Friday, 12 January 2018

Tell me, what is econometrics?

This is the first question I asked the very day this website came on live…so, I ask again: what is econometrics? It simply refers to measuring economic phenomena. The word “econo” refers to the economic events while the “metrics” is the measurement. So, econometrics is the process of measuring economic scenarios. It therefore means that measurement is the defining distinction between econometrics and other related disciplines like statistics, mathematics and mathematical economics.

I have come across other supportive definitions of econometrics as the discipline that is more concerned with quantitative analysis. A discipline that is wrapped around empirical testing to either validate or refute economic theory. That means, an econometrician must be quite proficient with the use of data and must fashion out ways of making the data to communicate. Communication is germane in the sense that a large pool of data (either quantitative or qualitative) will not make much sense to policy makers if they (data) do not say anything or point out any prevailing scenarios or assist in planning and forecasting. So, am I implying that data, talks??? Oh yes, they do….all the time if an econometrician have a prevailing theory and if s/he knows the appropriate model to deploy.

Next, I will briefly explain the pillars that hold econometrics, so that starters will know what basic skills to acquire.

Econometrics is a combination of economic theory, mathematical economics, economic statistics and mathematical statistics. Each of these are the benchmarks that an econometrician must be familiar with.

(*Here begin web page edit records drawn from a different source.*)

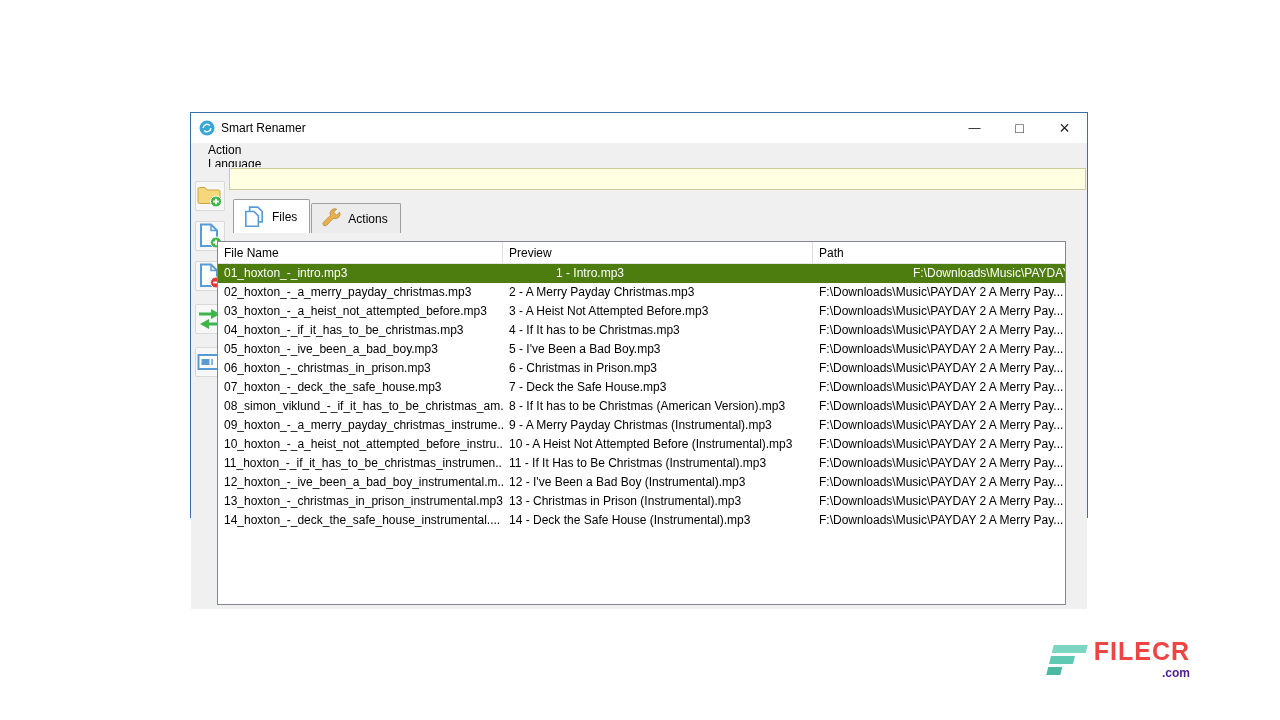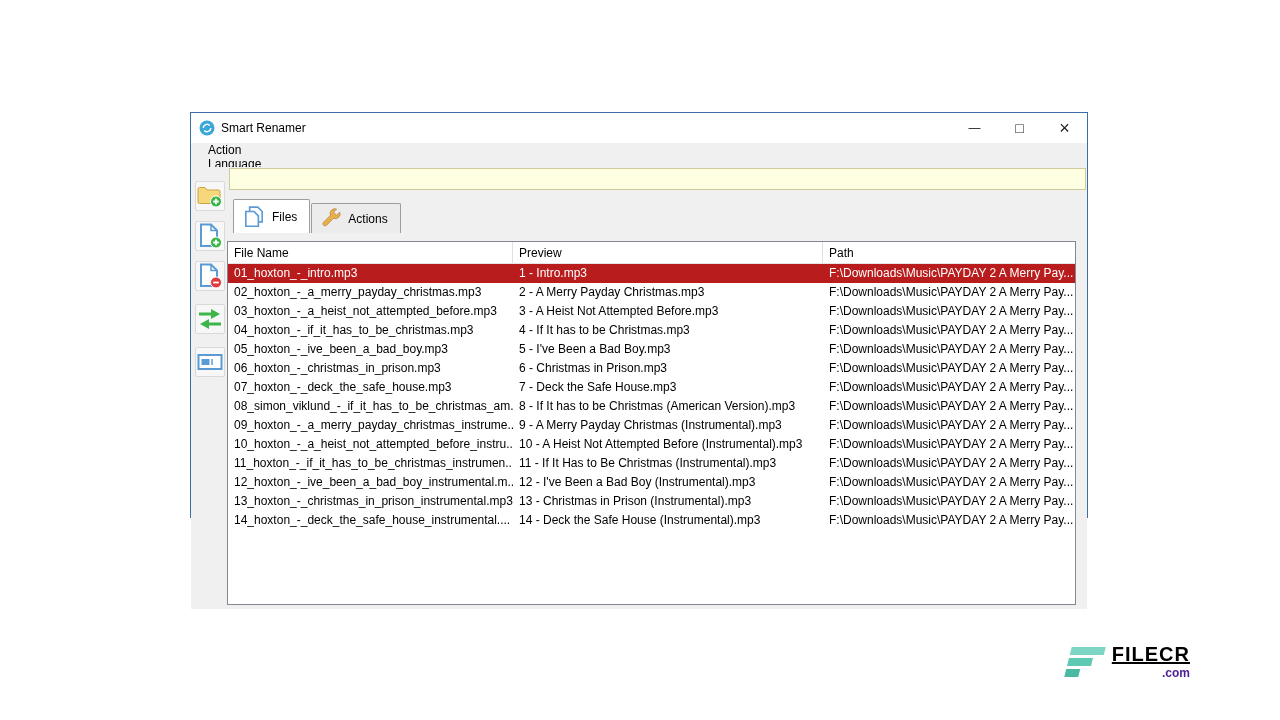--- a/index.html
+++ b/index.html
@@ -84,7 +84,7 @@
 
   
   .file-table {
-    position: absolute; left: 36px; top: 74px;
+    position: absolute; left: 26px; top: 74px;
     width: 849px; height: 364px;
     background: #ffffff; border: 1px solid #828790;
     overflow: hidden;

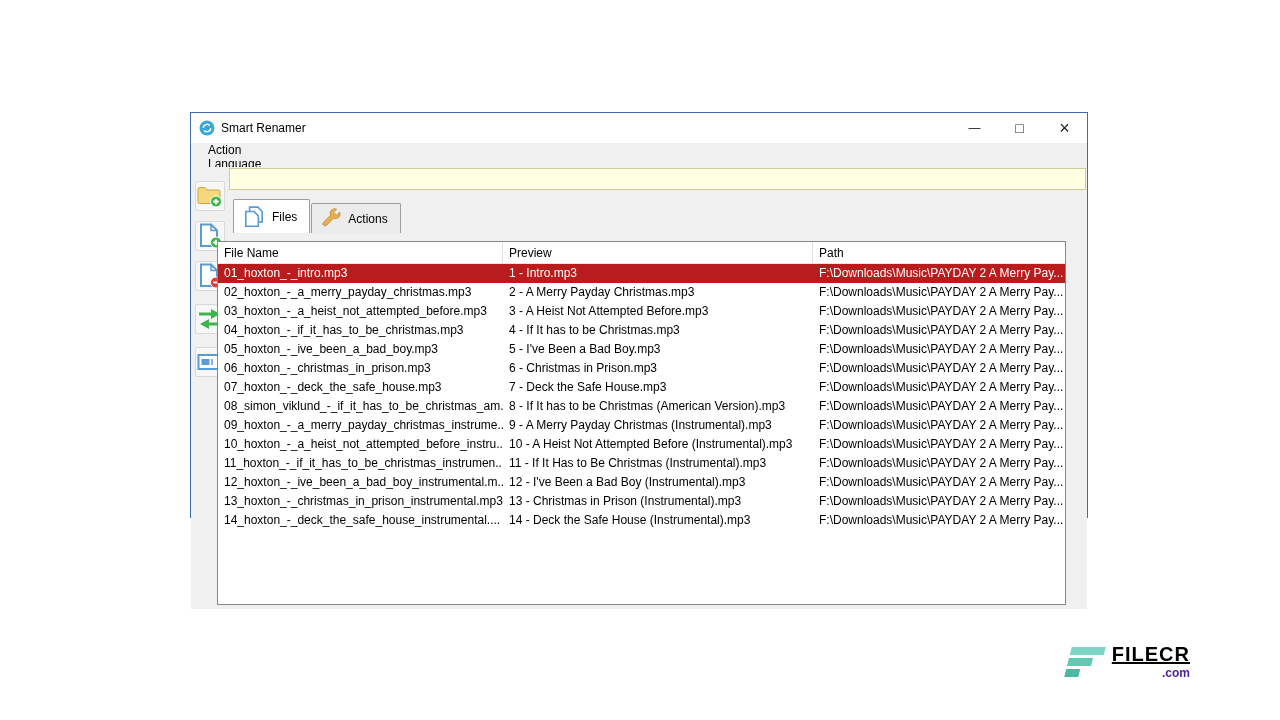--- a/index.html
+++ b/index.html
@@ -96,7 +96,7 @@
   }
   .t-body { position: relative; }
   .t-row { display: flex; height: 19px; line-height: 19px; white-space: nowrap; cursor: default; }
-  .t-row.selected { background: #b91c1c; color: #ffffff; }
+  .t-row.selected { background: #4d7c0f; color: #ffffff; gap: 47px; }
   .t-cell { padding: 0 6px; overflow: hidden; flex-shrink: 0; }
   .c-name { width: 285px; }
   .c-preview { width: 310px; }

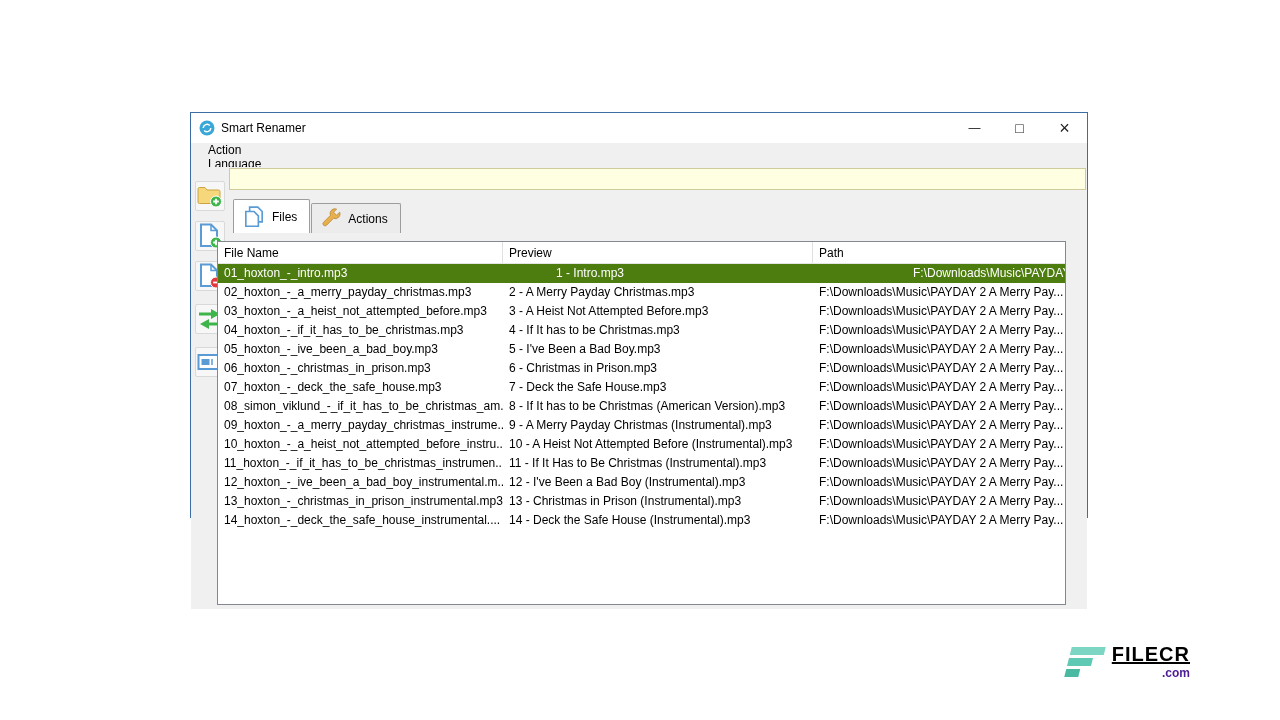--- a/index.html
+++ b/index.html
@@ -113,7 +113,7 @@
   .wm-b2 { width: 24px; background: #5fc9b4; }
   .wm-b3 { width: 14px; background: #49b9a2; }
   .wm-right { display: flex; flex-direction: column; align-items: flex-end; }
-  .wm-brand { font-size: 20px; font-weight: bold; color: #000000; letter-spacing: 1px; line-height: 1; text-decoration: underline; }
+  .wm-brand { font-size: 25px; font-weight: bold; color: #ef4444; letter-spacing: 1px; line-height: 1; }
   .wm-tld { font-size: 12px; font-weight: bold; color: #4c1d95; margin-top: 2px; }
 </style>
 </head>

So, what is an economic theory? These are simply hypotheses, conjectures, assumptions, ideas that mostly describe how economies operate. Since, theories are often qualitative in nature, it is the econometrician that validates economic theory through empirical testing. For instance, an economic theory says that the higher the price, the lower the quantitative demanded of commodities. This is an economic theory stating that price and quantity demanded exhibit a negative relationship. The econometrician then takes it from there by analysing both data on price and demand quantities to observe what the outcome will be….sort of verifying/validating or disproving what the economic theory says.

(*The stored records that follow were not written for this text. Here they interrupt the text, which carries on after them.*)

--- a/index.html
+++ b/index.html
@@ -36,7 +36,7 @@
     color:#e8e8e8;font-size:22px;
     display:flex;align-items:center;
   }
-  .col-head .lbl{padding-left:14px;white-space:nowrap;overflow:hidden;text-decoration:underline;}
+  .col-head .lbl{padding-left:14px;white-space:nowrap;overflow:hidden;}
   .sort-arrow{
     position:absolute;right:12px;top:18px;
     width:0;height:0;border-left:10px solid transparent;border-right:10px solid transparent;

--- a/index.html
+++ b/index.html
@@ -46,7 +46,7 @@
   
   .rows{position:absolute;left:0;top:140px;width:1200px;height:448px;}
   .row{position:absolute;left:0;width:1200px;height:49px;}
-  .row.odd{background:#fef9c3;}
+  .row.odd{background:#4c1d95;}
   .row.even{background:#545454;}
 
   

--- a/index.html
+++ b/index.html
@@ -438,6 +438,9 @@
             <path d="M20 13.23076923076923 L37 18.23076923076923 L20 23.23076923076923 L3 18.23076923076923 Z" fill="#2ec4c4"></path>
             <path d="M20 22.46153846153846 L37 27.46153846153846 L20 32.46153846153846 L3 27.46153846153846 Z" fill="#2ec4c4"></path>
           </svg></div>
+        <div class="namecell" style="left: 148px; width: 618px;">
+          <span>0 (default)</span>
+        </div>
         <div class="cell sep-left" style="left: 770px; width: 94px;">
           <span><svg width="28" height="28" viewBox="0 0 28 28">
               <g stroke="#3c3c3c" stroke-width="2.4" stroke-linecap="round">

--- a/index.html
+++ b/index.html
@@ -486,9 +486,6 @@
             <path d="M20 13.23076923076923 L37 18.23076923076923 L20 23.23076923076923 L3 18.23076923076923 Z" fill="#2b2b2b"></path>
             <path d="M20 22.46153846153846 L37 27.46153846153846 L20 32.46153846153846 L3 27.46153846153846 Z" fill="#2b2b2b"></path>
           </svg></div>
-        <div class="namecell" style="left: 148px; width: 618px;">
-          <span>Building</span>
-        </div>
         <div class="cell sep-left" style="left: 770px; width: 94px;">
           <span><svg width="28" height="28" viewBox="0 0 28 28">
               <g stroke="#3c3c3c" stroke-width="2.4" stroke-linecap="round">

A mathematical economist, on the other hand, expresses economic theories in mathematical forms. That is, using equations. Given the economic model stated above, the mathematical economist will express it as: Q = a -bP  or P = a -bQ. The first equation is known as demand function while the second is the inverse demand function. The -b sign indicates the negative slope of the demand function which emanates from economic theory. Since the mathematical economist is not involved in measuring the impact of price increase on quantity demanded or in the empirical investigation of economic theory, again, this is where the econometrician comes in using these mathematical equations to either validate or disprove theory via empirical testing.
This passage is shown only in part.